Jakarta, CNBC Indonesia - Junta militer Myanmar, memberlakukan darurat militer di dua kota padat penduduk di Myanmar. Ini terjadi pasca demonstrasi paling mematikan terjadi, di mana 39 orang tewas karena aksi represif aparat.
Media yang dikelola pemerintah mengumumkan bahwa Hlaingthaya di Yangon dan kota tetangga Shwepyitha akan ditempatkan di bawah darurat militer. Wilayah itu menjadi pusat industri di negeri Burma, di mana sejumlah investasi China berada.
"Junta memberikan kekuasaan administratif dan peradilan darurat militer kepada komandan regional Yangon ... untuk melakukan keamanan, menjaga aturan hukum dan ketenangan dengan lebih efektif," kata seorang penyiar di TV yang dikelola pemerintah dikutip dari AFP, Senin (15/3/2021).
Tentara dan polisi dalam beberapa pekan terakhir melakukan tindakan keras ke demonstran. Bukan hanya gas air mata, peluru karet dan tajam ditembakkan untuk memadamkan protes.
Di Hlaingthaya, pendemo juga bentrok dengan aparat, Minggu. Demo makin panas saat pabrik-pabrik China dibakar di pusat kota.
Tak hanya darurat militer, junta juga mematikan data seluler Myanmar secara nasional. Dikutip dari sejumlah media di Twitter, konektivitas internet melalui data seluler telah dipadamkan secara nasional.
Halaman 2>>>
Data seluler di Myanmar, diputus Senin siang waktu setempat. Masyarakat tidak dapat berkomunikasi dan berselancar di internet pada siang hari, meski masih biisa menggunakan WiFi.
"Terlepas dari pemulihan konektivitas internet yang dapat diamati di Myanmar, analisis jaringan seluler mengungkapkan bahwa jaringan seluler tetap dinonaktifkan secara nasional," tulis NetBlocks, yang melacak gangguan Internet, melalui Twitter.
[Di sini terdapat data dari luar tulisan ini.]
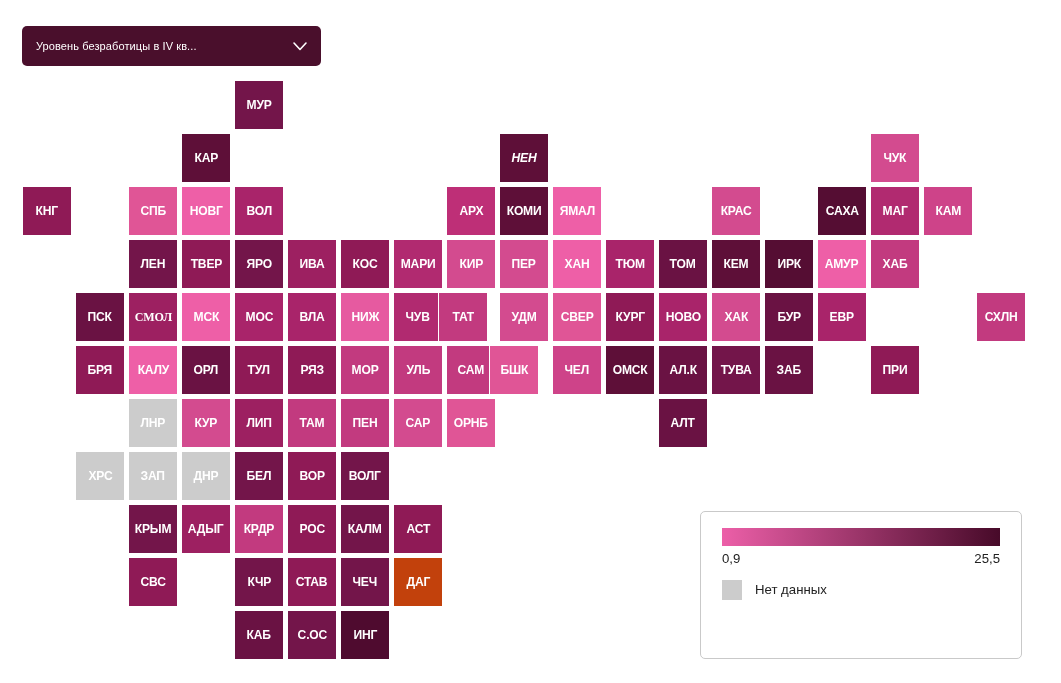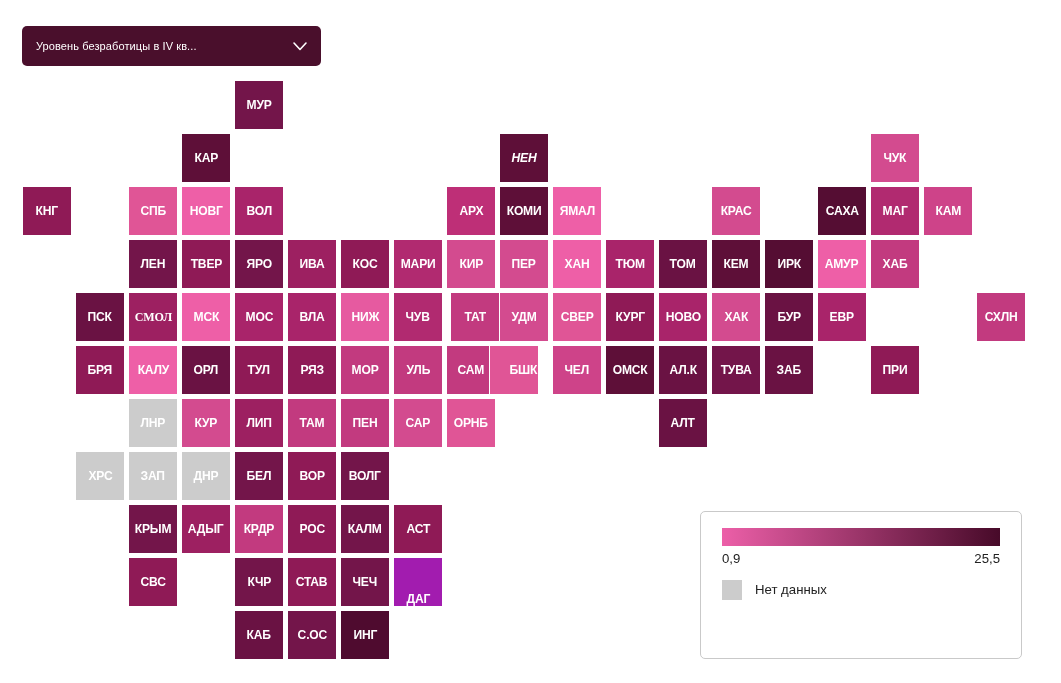"ТАТ" div.tile { left: 450px -> 438px }
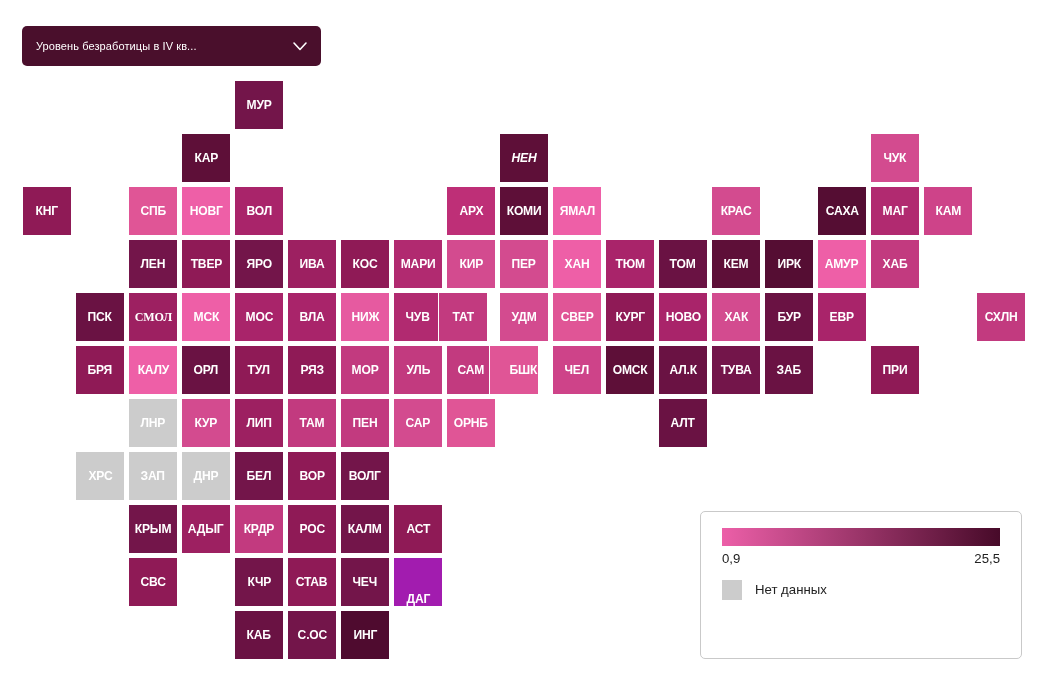"БШК" div.tile { justify-content: flex-end -> none }
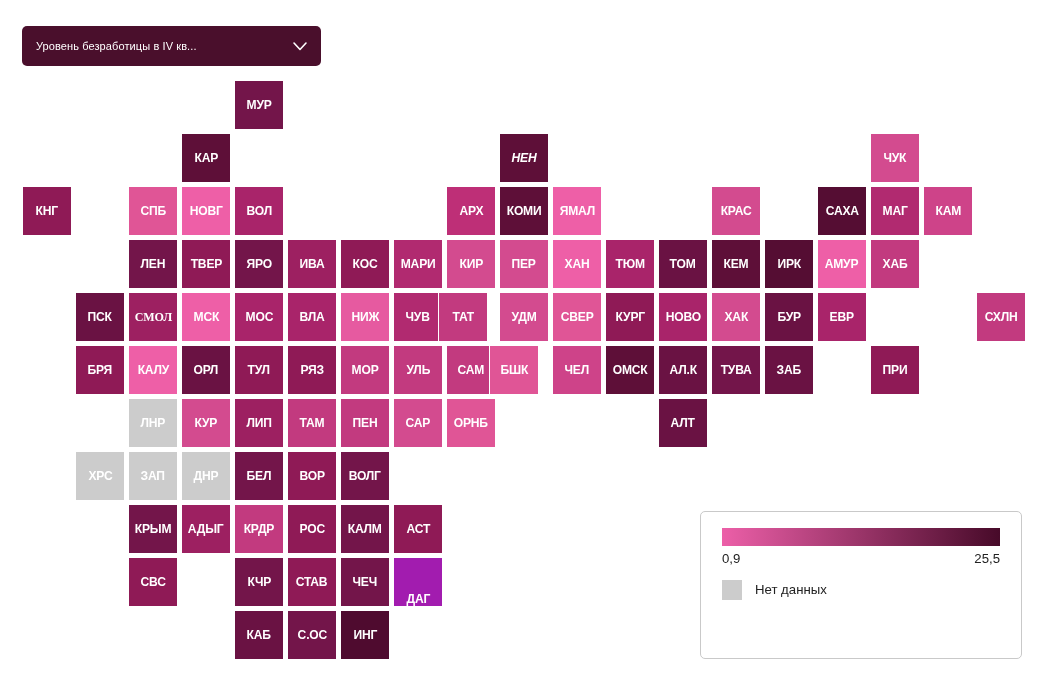"ДАГ" div.tile { align-items: flex-end -> none; background: #a21caf -> #c2410c }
"Sumber informasi Sebagian besar pengguna mengandalkan ponsel untuk pekerjaan sehari-hari, dan saat melakukan protes."
May Wong, koresponden senior media Channel News Asia, yang berada di Myanmar juga menuliskan hal yang sama.
"Saya diberitahu banyak daerah di Yangon, Myanmar tidak dapat mengakses data melalui layanan seluler," tulisnya melalui akun @MayWongCNA.
"Layar yang berbeda menunjukkan berbagai Telco dengan sinyal rendah atau tanpa sinyal. Banyak yang bergantung pada WiFi rumah sekarang. Selama protes, banyak yang telah menayangkan video langsung kekerasan dari lapangan #WhatsHappeningInMyanmar."
Salah satu warganet Myanmar di Twitter membenarkan hal ini. Melalui akun @EmilyThida, dikatakan akibat diputusnya data seluler, masyarakat di daerah pedesaan kehilangan koneksi ke dunia luar.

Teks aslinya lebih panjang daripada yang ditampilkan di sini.